Chaque jour, depuis deux semaines, la même accroche apparaissait dans ma boîte de réception : Voyage Temporel à Prix KC. Chaque jour, depuis deux semaines, je l’effaçais, en même temps que les offres de cachets destinés à améliorer ma vie sexuelle, les propositions de contrats avec des hommes d’affaires africains prospères ou les annonces d’occasions uniques de perdre mon argent dans un casino virtuel.
Jusqu’au moment où, incapable d’en supporter davantage, je cédai à la tentation. Je cliquai sur « Ouvrir » et lus le mail.
À ma grande surprise, le message m’était nommément adressé. Je m’appelle Michæl Frogle. Un nom que la plupart des gens sont incapables d’épeler, sans parler de s’en souvenir. Il était rare que quelqu’un arrive à l’écrire correctement du premier coup.
L’expéditeur futouristic.co.uk avait ajouté à son courriel la photo d’une soi-disant machine à voyager dans le temps qui ressemblait vaguement à un téléphone portable, dont quatre roues encastrées auraient remplacé le clavier.

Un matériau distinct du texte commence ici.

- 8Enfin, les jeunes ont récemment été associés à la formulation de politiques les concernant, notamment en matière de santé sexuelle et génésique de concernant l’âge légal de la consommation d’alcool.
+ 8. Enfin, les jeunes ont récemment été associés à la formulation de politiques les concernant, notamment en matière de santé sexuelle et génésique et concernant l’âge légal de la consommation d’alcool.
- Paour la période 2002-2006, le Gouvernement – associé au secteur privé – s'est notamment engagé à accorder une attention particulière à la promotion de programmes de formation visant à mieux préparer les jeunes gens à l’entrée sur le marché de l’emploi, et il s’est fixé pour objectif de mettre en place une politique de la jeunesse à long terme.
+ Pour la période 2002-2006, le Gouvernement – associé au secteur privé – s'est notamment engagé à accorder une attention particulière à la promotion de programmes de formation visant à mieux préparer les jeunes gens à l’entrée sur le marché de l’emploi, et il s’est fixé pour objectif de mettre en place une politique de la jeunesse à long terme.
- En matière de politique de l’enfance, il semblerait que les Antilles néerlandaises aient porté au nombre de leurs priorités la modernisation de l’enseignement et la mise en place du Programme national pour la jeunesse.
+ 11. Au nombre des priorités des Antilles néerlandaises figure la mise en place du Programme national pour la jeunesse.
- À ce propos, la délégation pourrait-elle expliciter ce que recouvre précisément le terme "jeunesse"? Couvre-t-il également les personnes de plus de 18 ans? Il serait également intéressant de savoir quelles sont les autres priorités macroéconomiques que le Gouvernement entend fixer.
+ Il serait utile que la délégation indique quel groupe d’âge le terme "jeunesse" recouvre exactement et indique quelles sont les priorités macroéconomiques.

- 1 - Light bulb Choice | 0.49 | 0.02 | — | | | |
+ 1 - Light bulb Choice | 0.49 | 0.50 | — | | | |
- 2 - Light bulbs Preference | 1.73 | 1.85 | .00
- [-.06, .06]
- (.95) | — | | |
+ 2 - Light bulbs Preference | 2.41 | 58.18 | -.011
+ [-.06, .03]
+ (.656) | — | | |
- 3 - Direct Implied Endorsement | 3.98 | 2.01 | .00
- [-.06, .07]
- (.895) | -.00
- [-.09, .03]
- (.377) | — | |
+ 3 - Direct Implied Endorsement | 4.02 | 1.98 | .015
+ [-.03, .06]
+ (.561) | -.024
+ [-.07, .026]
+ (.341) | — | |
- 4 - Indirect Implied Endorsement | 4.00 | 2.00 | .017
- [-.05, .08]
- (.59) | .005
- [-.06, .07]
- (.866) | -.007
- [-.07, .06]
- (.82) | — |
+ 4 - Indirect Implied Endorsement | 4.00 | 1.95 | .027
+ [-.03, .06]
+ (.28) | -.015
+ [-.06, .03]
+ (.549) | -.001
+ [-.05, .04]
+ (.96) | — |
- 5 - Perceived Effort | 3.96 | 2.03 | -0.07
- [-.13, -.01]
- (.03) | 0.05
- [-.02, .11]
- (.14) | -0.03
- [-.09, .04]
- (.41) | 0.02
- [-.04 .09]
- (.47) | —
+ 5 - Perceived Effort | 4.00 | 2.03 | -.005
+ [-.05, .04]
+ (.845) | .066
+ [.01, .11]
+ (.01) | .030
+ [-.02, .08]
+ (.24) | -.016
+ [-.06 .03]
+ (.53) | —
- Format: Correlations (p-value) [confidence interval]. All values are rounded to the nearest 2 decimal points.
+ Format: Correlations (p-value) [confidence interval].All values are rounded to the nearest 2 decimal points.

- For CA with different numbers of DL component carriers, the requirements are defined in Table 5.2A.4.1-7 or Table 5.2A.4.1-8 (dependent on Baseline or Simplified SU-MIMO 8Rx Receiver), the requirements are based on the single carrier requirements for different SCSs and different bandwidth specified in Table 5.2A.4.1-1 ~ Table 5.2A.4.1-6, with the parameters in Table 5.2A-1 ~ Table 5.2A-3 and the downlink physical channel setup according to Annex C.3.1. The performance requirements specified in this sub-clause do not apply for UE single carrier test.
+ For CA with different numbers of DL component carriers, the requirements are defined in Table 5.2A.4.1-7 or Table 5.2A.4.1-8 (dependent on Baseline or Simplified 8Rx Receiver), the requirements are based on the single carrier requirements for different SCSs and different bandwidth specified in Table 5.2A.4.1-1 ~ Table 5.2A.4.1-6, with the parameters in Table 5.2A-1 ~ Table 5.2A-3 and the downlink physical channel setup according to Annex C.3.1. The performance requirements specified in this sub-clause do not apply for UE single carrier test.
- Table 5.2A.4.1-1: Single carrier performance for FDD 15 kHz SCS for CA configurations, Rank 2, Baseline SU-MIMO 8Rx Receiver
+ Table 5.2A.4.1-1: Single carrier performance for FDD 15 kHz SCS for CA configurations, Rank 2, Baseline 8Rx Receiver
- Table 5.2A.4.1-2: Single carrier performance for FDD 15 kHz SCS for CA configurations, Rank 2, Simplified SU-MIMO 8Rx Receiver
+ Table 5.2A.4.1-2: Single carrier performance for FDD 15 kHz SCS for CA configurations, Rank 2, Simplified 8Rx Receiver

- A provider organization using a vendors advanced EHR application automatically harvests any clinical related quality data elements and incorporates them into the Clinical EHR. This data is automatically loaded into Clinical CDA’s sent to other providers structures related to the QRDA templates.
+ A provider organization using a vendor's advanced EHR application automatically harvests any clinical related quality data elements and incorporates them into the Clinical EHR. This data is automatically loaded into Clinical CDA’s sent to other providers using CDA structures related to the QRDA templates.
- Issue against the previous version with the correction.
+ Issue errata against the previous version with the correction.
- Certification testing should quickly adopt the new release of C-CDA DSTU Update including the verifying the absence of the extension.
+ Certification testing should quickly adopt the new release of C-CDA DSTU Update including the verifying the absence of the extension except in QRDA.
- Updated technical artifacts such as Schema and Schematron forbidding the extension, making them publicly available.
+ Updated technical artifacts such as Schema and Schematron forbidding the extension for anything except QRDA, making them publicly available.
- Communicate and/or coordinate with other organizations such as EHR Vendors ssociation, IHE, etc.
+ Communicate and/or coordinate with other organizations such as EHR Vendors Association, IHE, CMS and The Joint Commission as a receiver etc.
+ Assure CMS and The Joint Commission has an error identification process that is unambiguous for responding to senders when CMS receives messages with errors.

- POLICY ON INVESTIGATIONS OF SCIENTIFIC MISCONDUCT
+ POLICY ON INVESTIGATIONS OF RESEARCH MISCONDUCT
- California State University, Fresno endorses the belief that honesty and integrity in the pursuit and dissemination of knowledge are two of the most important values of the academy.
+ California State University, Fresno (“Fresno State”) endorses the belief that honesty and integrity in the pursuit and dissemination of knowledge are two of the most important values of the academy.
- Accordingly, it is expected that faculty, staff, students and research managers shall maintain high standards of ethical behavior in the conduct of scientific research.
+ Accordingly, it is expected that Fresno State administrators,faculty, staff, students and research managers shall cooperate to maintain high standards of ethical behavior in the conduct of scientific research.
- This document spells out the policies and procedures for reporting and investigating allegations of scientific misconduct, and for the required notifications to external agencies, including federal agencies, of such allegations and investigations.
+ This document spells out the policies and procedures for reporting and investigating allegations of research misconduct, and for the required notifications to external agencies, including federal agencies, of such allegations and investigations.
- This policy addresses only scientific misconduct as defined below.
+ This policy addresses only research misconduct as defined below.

Cher Monsieur Frogle, disait le mail,
Laissez-moi vous assurer d’emblée que notre offre est des plus sérieuses. Notre machine à voyager dans le temps fonctionne réellement et vous emportera en toute sécurité dans le passé ou l’avenir, à votre choix. Pour en obtenir la démonstration pratique, il vous suffit de cliquer dès maintenant sur le lien :
http ://www.futouristic.co.uk/
Sous ce paragraphe d’introduction était dessinée une horloge, aux aiguilles représentées comme si elles tournaient à toute allure.
Plus bas, le texte poursuivait :
Cliquez sur l’horloge quand vous voudrez, MAINTENANT, dans CINQ MINUTES, CINQ SEMAINES… ou même CINQ ANS. Nous savons déjà à quelle seconde précise vous le ferez, et peu importe quand vous essaierez : la meilleure surprise de votre vie vous parviendra IMMEDIATEMENT.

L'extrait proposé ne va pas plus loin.